Wie viel braucht der Mensch zum Leben?

Günter Sölken vom »Netzwerk Grundeinkommen« über die Zukunft der Existenzsicherung

  • Lesedauer: 6 Min.
Die Woche des Grundeinkommens in Deutschland, Österreich und der Schweiz ist eine Aktion zur Werbung für die Idee einer staatlichen Leistung für alle Bürger. Günter Sölken ist seit 2004 Mitglied im SprecherInnenkreis des Netzwerks Grundeinkommen. Mit ihm sprach ND-Mitarbeiter Fabian Lambeck.

ND: Was soll die »Woche des Grundeinkommens« bewirken?
Sölken: Wir sind der Meinung, dass dieses Thema von unten wachsen muss. Das Grundeinkommen muss auch in der Bevölkerung zum Thema werden. Das kann man den Parteien nicht alleine überlassen, auch die Diskussion in der Vergangenheit wurde immer von einzelnen Personen angestoßen. Etwa vom thüringischen Ministerpräsidenten Dieter Althaus oder Götz Werner, dem ehemaligen Chef der Drogeriekette dm. Die vielen, die sich sonst für ein Grundeinkommen einsetzen, werden mit ihren Argumenten einfach nicht wahrgenommen. Wir brauchen also eine andere Öffentlichkeit. Deshalb die Woche des Grundeinkommens. Die Resonanz ist groß: Allein in Deutschland wird es in 26 Städten über 60 Veranstaltungen geben. In Österreich kommen einige Städte hinzu und auch in der Schweiz.

Was versprechen Sie sich von einem solchen Grundeinkommen?
Wir müssen sehen, wohin sich die Welt entwickelt. Automatisierung und Rationalisierung – das sind weltweit ablaufende Prozesse, die man inzwischen zu bekämpfen versucht, weil man denkt, dass die Menschen bald kein Auskommen mehr hätten und die Arbeitslosigkeit rapide zunehmen würde. Wir sagen erst einmal: Es ist eigentlich ganz gut, dass die Maschinen für uns die Arbeit erledigen. Aber wir müssen aus diesem Prozess etwas Produktives machen. Wenn wir uns die Beschäftigungssituation und -entwicklung ansehen, dann gibt es Prognosen – auch von konservativer Seite –, die sagen, dass wir am Ende des Jahrhunderts mit 20 Prozent der Weltbevölkerung in Erwerbsarbeit auskommen und dabei produktiver sein werden als heute.

Man muss einfach überlegen, wie das Leben anders geordnet werden könnte. Nicht nur das Wirtschaftsleben, auch das menschliche Leben insgesamt. Wir haben Kreativitätspotenziale, nicht nur in Deutschland, sondern weltweit. Die muss man zum Leben erwecken. Das geht nur auf der Basis gesicherter wirtschaftlicher Verhältnisse, und dafür ist ein Grundeinkommen da.

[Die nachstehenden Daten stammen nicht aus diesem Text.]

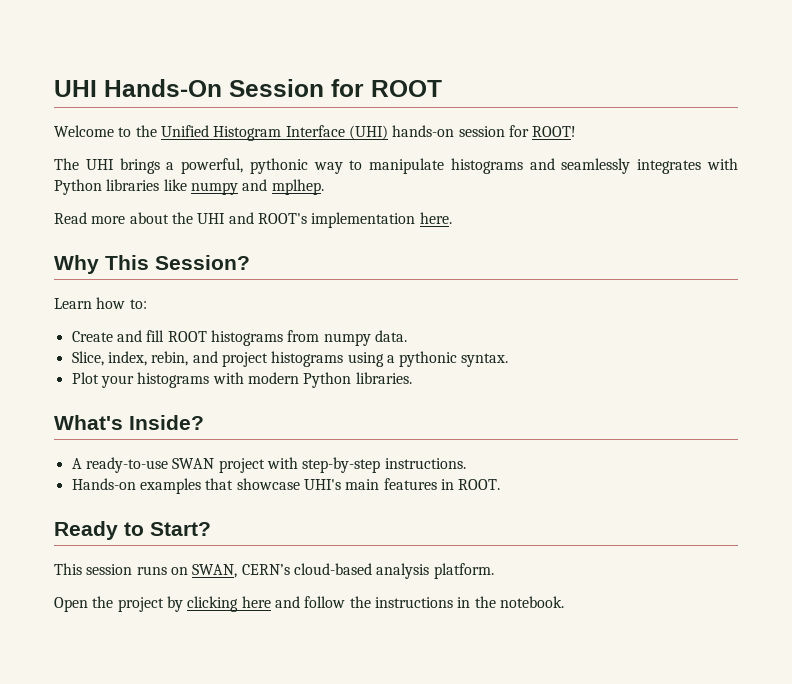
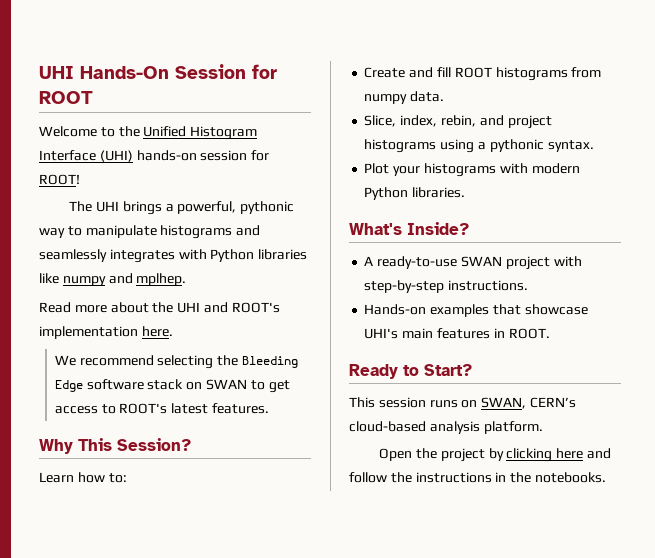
+ We recommend selecting the Bleeding Edge software stack on SWAN to get access to ROOT's latest features.
- Open the project by clicking here and follow the instructions in the notebook.
+ Open the project by clicking here and follow the instructions in the notebooks.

Was unterscheidet ein Grundeinkommen beispielsweise von Sozialtransfers à la Hartz IV?
Hartz IV ist, wie Götz Werner einmal sagte, offener Strafvollzug. Ich würde sagen, es ist vor allem eine Tätigkeitsbremse. Wer heute Hartz IV bezieht, der hat kaum genug zum Leben, aber zu viel zum Sterben. Auf der anderen Seite hat man doch gar keine Möglichkeit, irgendwie tätig zu werden. Da kommen ja gleich das Finanzamt oder die Arbeitsagentur und halten die Hand auf. So muss man 80 Prozent des Dazuverdienten wieder abführen. Da muss man sich wirklich überlegen, ob man das Risiko einer Zusatzbeschäftigung eingeht.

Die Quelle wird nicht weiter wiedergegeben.